“This is the first attempt to figure out how much organic carbon is in glaciers and how much will be released when they melt,” says Florida State University assistant professor Robert Spencer of a new study he has been part of.
“It could change the whole food web. We do not know how different ecological systems will react to a new influx of carbon.”
Glaciers and ice sheets contain about 70% of the Earth’s freshwater but they also store organic carbon derived from both primary production on the glaciers and deposition of materials such as soot or other fossil fuel combustion byproducts.
Spencer, along with colleagues from Alaska and Switzerland, studied measurements from ice sheets in mountain glaciers globally, the Greenland ice sheet and the Antarctic ice sheet to measure the total amount of organic carbon stored in the global ice reservoir.
They found that, as glaciers melt, the amount of organic carbon exported will increase 50% over the next 35 years – the equivalent to half the organic carbon in the Mississippi River being added each year to the ocean.
“This research makes it clear that glaciers represent a substantial reservoir of organic carbon,” said Eran Hood, the lead author on the paper published in Nature Geoscience, and a scientist with the University of Alaska Southeast.

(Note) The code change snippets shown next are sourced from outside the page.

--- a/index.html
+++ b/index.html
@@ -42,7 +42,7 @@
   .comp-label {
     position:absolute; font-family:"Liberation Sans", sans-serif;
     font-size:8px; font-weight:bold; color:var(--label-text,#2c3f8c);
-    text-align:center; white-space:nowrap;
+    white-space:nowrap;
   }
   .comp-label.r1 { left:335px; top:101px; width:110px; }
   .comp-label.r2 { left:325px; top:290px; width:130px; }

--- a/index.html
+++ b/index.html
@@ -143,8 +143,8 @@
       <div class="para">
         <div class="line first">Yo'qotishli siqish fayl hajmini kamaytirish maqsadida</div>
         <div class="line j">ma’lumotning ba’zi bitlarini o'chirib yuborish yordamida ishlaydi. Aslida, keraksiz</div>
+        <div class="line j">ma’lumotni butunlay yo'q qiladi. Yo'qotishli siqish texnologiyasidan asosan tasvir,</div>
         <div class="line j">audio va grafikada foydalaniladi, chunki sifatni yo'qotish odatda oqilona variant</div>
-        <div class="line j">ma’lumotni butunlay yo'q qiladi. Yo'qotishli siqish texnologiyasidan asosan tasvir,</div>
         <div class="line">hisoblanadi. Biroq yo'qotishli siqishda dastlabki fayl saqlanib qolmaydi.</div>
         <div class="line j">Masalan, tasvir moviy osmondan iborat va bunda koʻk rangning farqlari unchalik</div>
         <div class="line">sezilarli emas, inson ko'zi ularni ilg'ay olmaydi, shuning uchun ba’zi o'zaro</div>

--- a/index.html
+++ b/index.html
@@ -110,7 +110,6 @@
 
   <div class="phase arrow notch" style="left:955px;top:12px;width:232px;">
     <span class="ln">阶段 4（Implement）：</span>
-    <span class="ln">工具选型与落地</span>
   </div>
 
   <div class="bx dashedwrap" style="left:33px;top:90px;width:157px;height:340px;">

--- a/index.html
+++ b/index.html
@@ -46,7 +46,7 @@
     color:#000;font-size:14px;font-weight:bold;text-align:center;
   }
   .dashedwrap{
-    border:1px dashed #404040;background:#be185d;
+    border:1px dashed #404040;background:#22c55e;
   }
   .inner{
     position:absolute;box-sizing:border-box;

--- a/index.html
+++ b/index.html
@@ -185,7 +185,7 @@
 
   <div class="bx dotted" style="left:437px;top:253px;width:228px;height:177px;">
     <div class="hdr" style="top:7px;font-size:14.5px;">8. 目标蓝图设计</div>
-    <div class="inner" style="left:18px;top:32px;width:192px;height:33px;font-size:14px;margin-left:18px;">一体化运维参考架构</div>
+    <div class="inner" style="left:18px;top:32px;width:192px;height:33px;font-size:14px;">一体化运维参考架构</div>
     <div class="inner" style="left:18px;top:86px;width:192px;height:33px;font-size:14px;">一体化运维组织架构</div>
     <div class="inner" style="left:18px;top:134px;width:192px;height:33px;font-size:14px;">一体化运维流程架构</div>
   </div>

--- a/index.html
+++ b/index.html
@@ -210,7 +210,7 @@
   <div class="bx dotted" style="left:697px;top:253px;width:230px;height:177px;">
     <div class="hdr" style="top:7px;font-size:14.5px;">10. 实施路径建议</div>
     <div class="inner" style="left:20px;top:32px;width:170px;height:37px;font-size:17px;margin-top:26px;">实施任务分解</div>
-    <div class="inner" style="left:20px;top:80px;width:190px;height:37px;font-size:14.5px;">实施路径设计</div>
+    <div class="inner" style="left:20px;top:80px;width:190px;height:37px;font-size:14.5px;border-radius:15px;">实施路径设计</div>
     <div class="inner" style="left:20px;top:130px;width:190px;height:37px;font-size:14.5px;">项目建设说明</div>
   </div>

“As a result, the loss of glacier mass worldwide, along with the corresponding release of carbon, will affect high-latitude marine ecosystems, particularly those surrounding the major ice sheets that now receive fairly limited land-to-ocean fluxes of organic carbon.”
Spencer says that the study is a wake-up call, emphasising that there is a host of issues besides water levels.
“The thing people have to think about is what this means for the Earth,” Spencer said. “We know we’re losing glaciers, but what does that mean for marine life, fisheries, things downstream that we care about?”